The Suharto-U.S. Corporate Connection

excerpts from the book

Corporate Predators

by Russel Mokhiber and Robert Weissman

Common Courage Press, 1999

 

The sudden exit of Suharto from the Indonesian presidency has cast the international spotlight on the crony capitalism that enabled Suharto and his family to amass a fortune estimated to be on the order of $40 billion. Bribery and graft, sweetheart government contracts, government-protected monopolies and a host of other schemes made the Suharto family and a small coterie of close friends into billionaires.

Much less noted are the ways in which the Suharto regime facilitated super-profit-making by foreign multinational corporations which eagerly accepted benefits and protections from Suharto's brutal dictatorship.

Foreign multinational corporations benefited from the twin pillars of the Suharto economic program: unsustainable extraction of Indonesia's rich natural resources and unabashed exploitation of poor, unorganized Indonesian workers.

Consider the New Orleans-based Freeport McMoRan, which operates the world's largest gold mine and third largest copper mine in Irian Jaya, the Indonesia side of the island of New Guinea.

The company has ripped the top 500 feet off Puncuk Jaya Mountain, sifting through the dirt for copper and gold. After crushing the ore, mixing it with water and dousing the mix with chemicals to bring the metals to the surface, Freeport dumps the resultant waste rock-more than 100,000 tons a day-into mountain rivers.

Those rivers are the lifeblood of downstream communities of thousands of indigenous people. Environmentalists and the indigenous people themselves charge the rock waste has poisoned the water, killing fish and the riverside forest and making massive flood-plains inhospitable to crops. Freeport denies the charges.

But the Amungme and Komoro peoples are angry enough to have organized ongoing protests. The Indonesian military has met those protests with an iron fist, beating, torturing and killing many of the indigenous protesters. Freeport denies any responsibility for the military's human rights abuses of the protesters, and also denies charges that it has assisted the repression.
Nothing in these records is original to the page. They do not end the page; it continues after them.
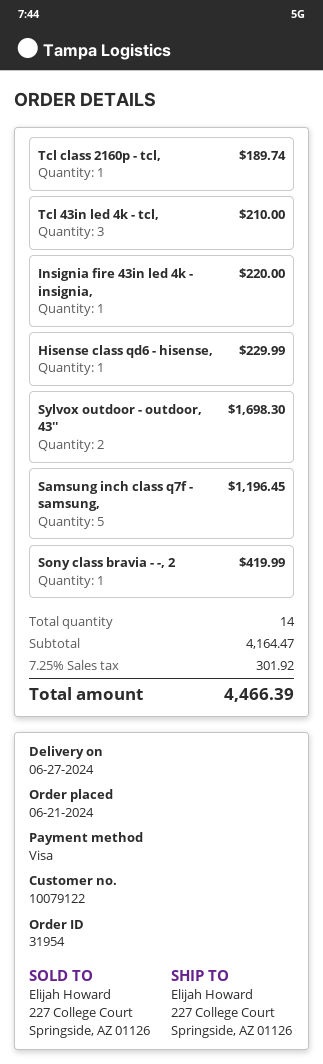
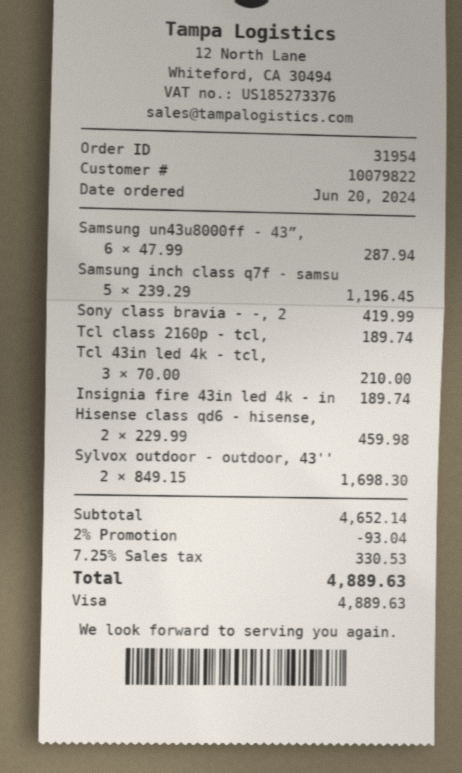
order date: 2024-06-21 -> 2024-06-20
customer number: 10079122 -> 10079822
Insignia fire 43in led 4k - insignia,: 1 for 220.00 -> 1 for 189.74
Hisense class qd6 - hisense,: 1 for 229.99 -> 2 for 459.98
Samsung un43u8000ff - 43”,: none -> 6 for 287.94
subtotal: 4164.47 -> 4652.14
discount: none -> 2% = 93.04
tax: 7.25% = 301.92 -> 7.25% = 330.53
total: 4466.39 -> 4889.63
The Freeport-McMoRan controversy is typical of resource controversies in Indonesia, with local communities fighting against pillage of their resources and pollution of their lands and water by big national and multinational mining, oil and timber companies operating with the protection of the Indonesian military.
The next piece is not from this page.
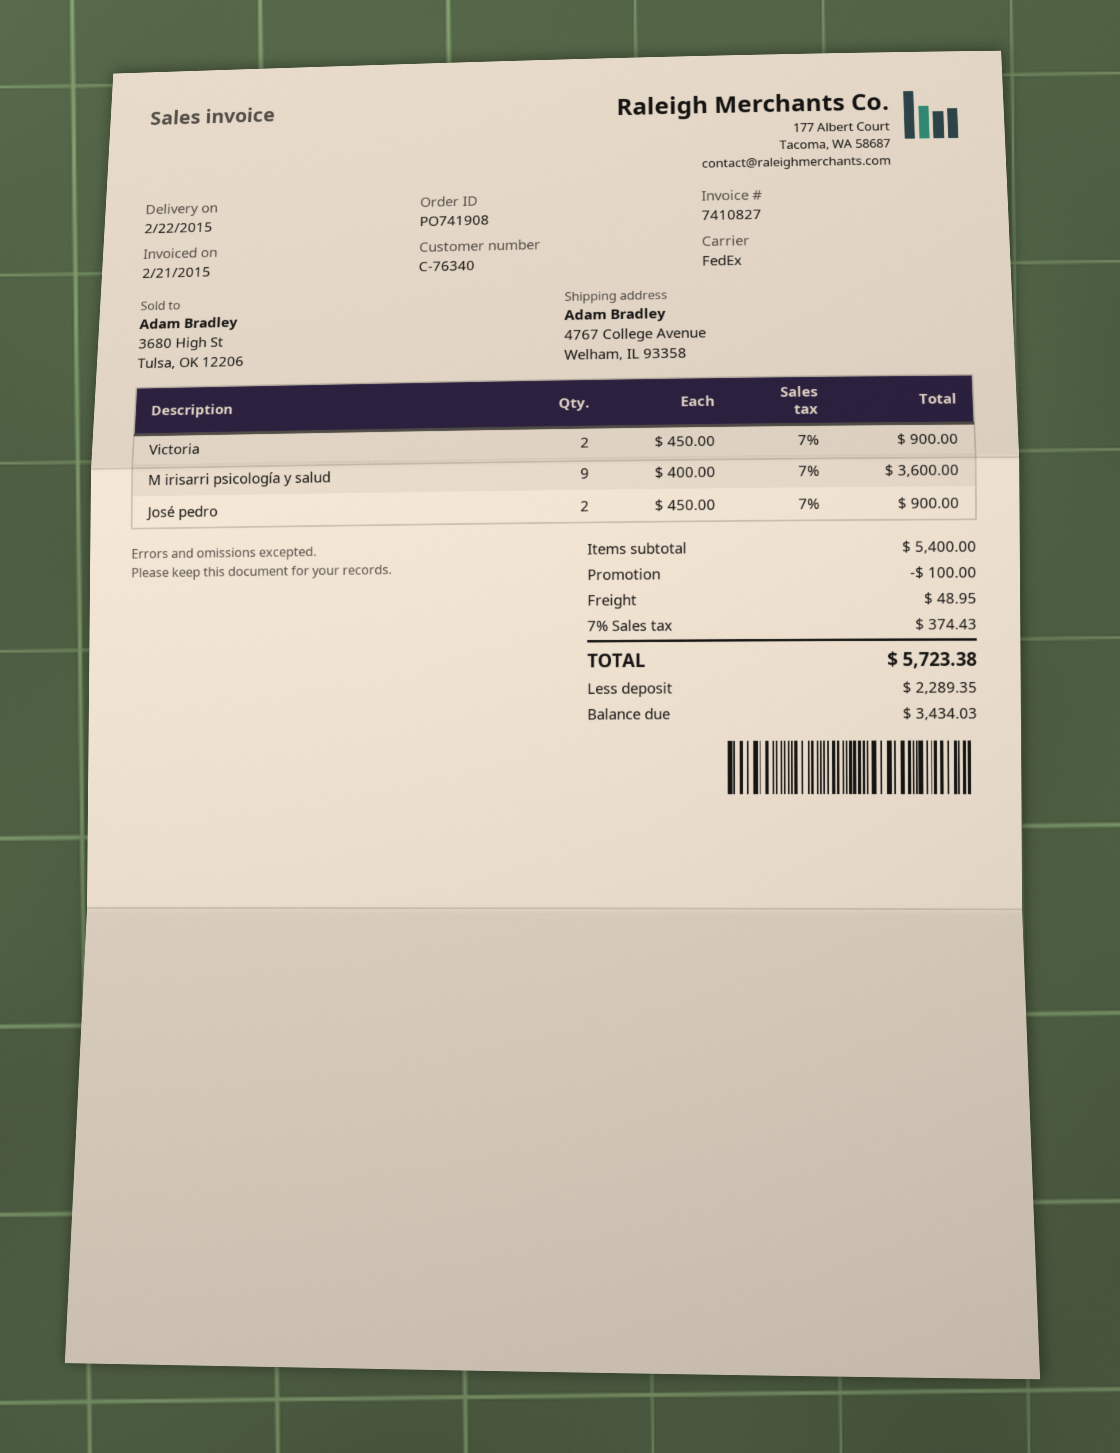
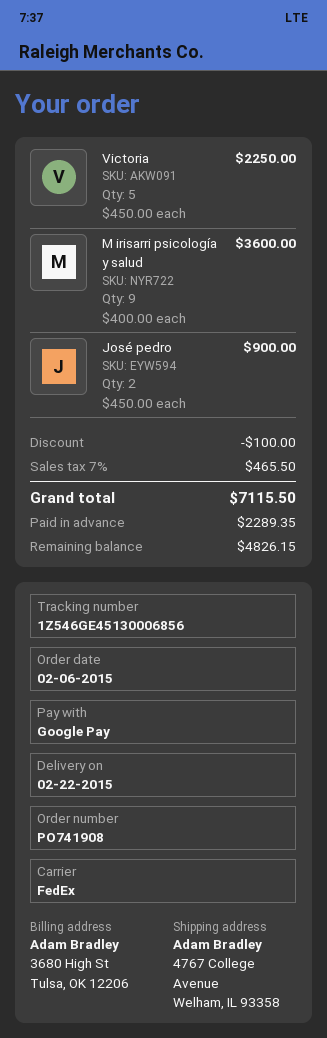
Victoria: 2 x 450.00 = 900.00 -> 5 x 450.00 = 2250.00
shipping: 48.95 -> none
tax: 7% = 374.43 -> 7% = 465.50
total: 5723.38 -> 7115.50
balance: 3434.03 -> 4826.15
Or consider Nike, which is emblematic of the labor-intensive manufacturers that have located production (directly or through subcontractors) in Indonesia.
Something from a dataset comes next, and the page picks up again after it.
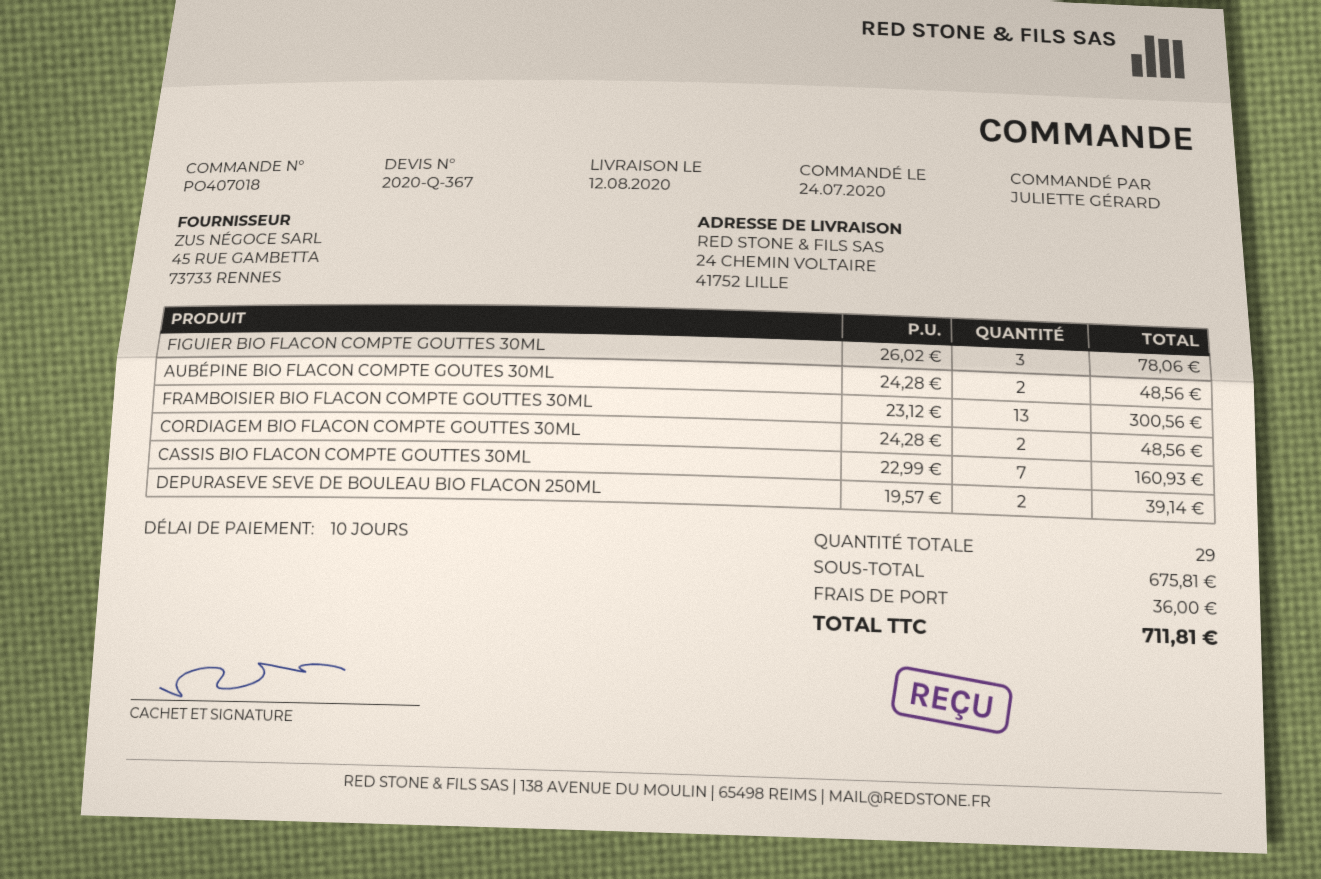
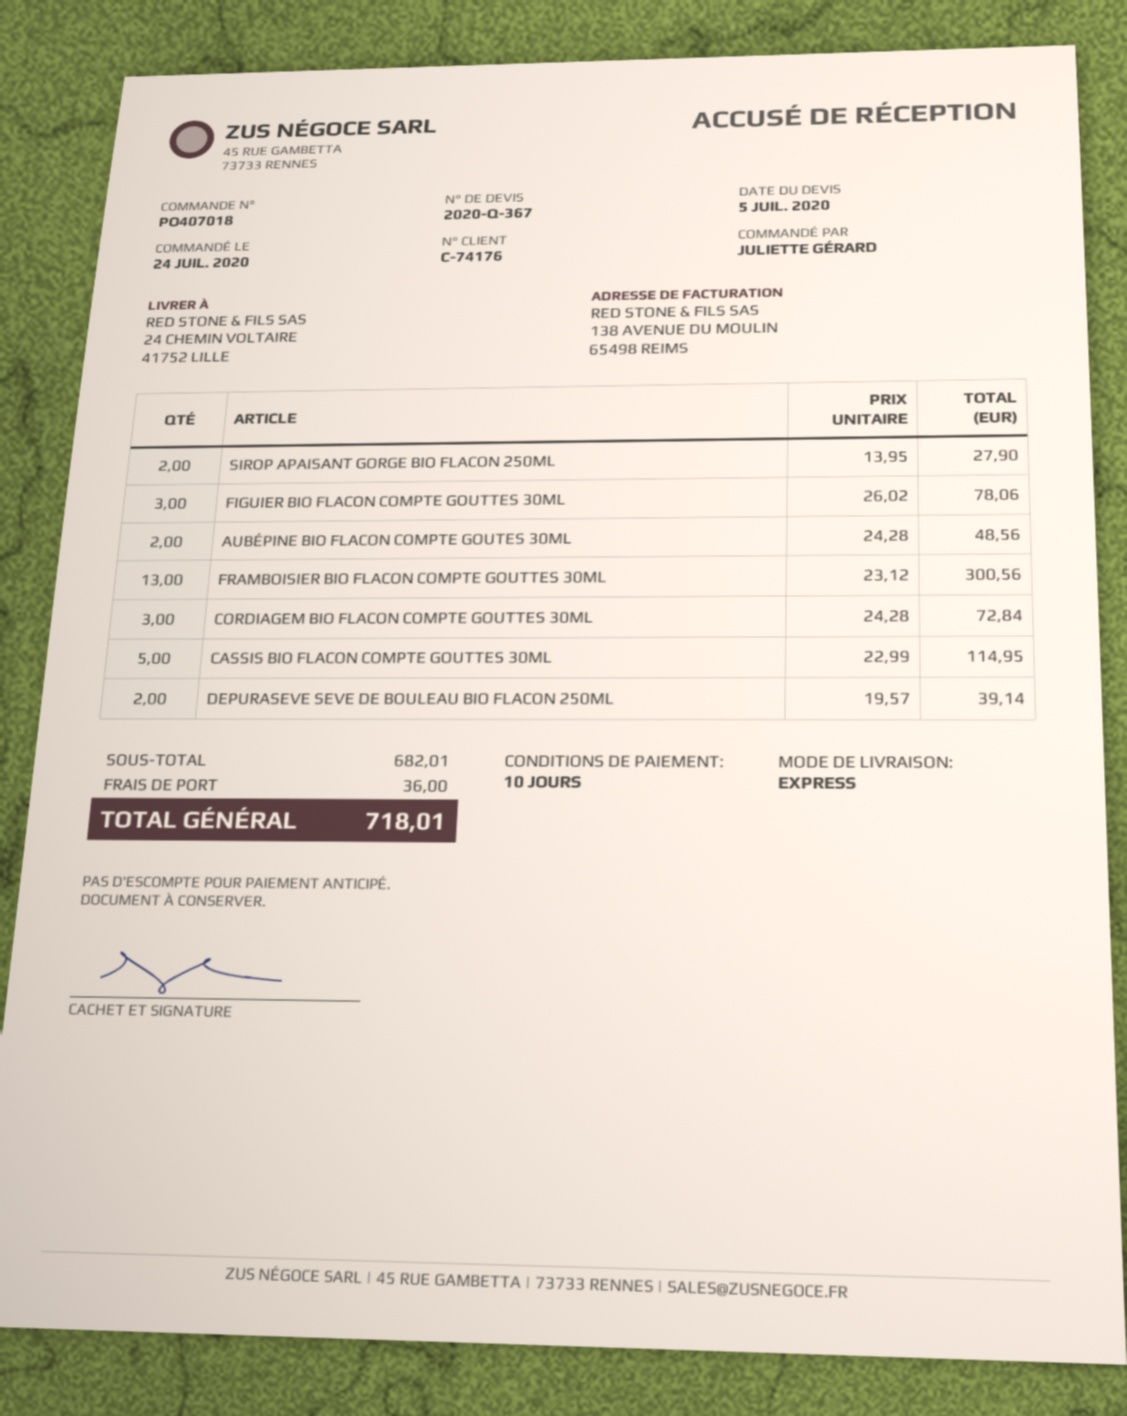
CORDIAGEM BIO FLACON COMPTE GOUTTES 30ML: 2 x 24.28 = 48.56 -> 3 x 24.28 = 72.84
CASSIS BIO FLACON COMPTE GOUTTES 30ML: 7 x 22.99 = 160.93 -> 5 x 22.99 = 114.95
SIROP APAISANT GORGE BIO FLACON 250ML: none -> 2 x 13.95 = 27.90
subtotal: 675.81 -> 682.01
total: 711.81 -> 718.01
Nike subcontractors in Indonesia have two great advantages. First, wage levels in Indonesia are extremely low (though not as low as China and Vietnam). The minimum wage, which the government acknowledged to be below a "living wage," was set at $2.46 a day in 1997. With the collapse of the Indonesian currency, the rupiah, Indonesians' real earning power has dropped by about three-quarters. Stated otherwise, the real wage cost to Nike and other foreign investors has dropped by 75 percent. Under pressure, Nike agreed to nudge up workers' wages, but not to pre-financial-collapse levels.

The second benefit conferred on foreign investors like Nike is vicious repression of workers' attempts to organize. Under Suharto, Indonesia allowed only one official trade union federation. Workers' attempts at independent organizing were routinely quashed, with rival union meetings broken up by security forces and strikers facing threats and firings. Muchtar Pakpahan, the founder and leader of an unauthorized, independent labor federation, languished in an Indonesian jail until he was freed earlier this week.

Against this backdrop, in moving displays of courage, Nike's workers-most of them girls and young women-walked out twice in 1997. Still, conditions in Nike subcontractor factories remain dismal.

Protests against both Nike and Freeport McMoRan in Suharto's Indonesia helped spark solidarity campaigns in the United States. The higher-profile campaign against Nike has recently scored an important victory, as Nike CEO Phil Knight announced the company would require subcontractors to permit independent monitoring of their shops and to enforce U.S. occupational safety standards.

Even if Nike carries out these promises in good faith, much more remains to be done: Knight did not announce an upgrading of wages nor explain how workers' right to organize would be guaranteed in countries that do not respect basic labor rights.

The ouster of Suharto should further empower grassroots and labor activists in Indonesia, which should in turn embolden allies in the United States and elsewhere in the industrialized world to turn up the heat on corporations doing business in Indonesia.

But the overthrow of one of Asia's most brutal dictators should also be a moment of pause for Americans, a time to contemplate the various ways that U.S. corporations helped support, and were supported by, a ruthless autocrat who ruled with the barrel of a gun.